* _Required action_
Using the line that contains "subtotal: 6028.00 -> 6020.05" as the first line and the last line of the data as the final one, give every line in that range again exactly.

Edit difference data
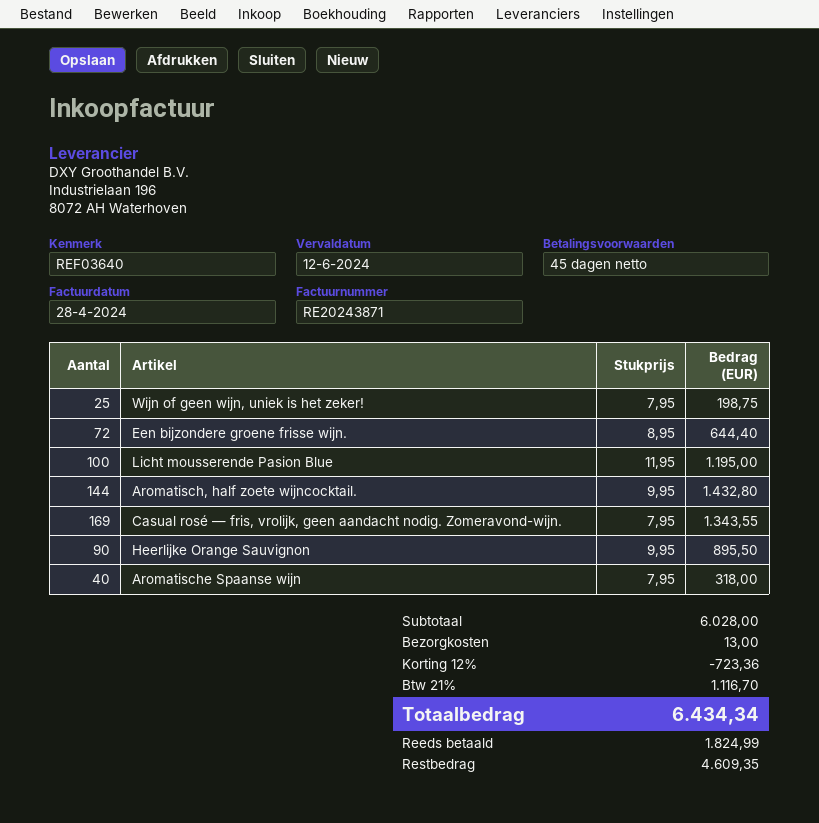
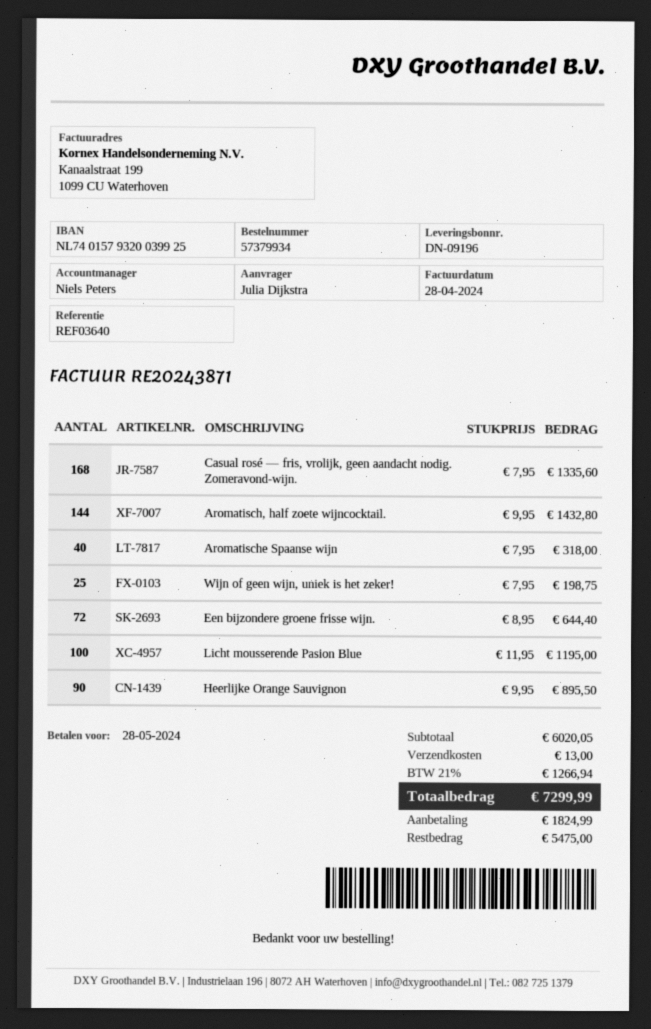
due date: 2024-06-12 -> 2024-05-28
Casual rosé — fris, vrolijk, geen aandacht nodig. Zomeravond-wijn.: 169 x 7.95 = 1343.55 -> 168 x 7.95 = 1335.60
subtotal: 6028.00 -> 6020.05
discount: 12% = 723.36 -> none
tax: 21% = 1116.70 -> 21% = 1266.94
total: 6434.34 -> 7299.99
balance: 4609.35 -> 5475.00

* _Task output_
subtotal: 6028.00 -> 6020.05
discount: 12% = 723.36 -> none
tax: 21% = 1116.70 -> 21% = 1266.94
total: 6434.34 -> 7299.99
balance: 4609.35 -> 5475.00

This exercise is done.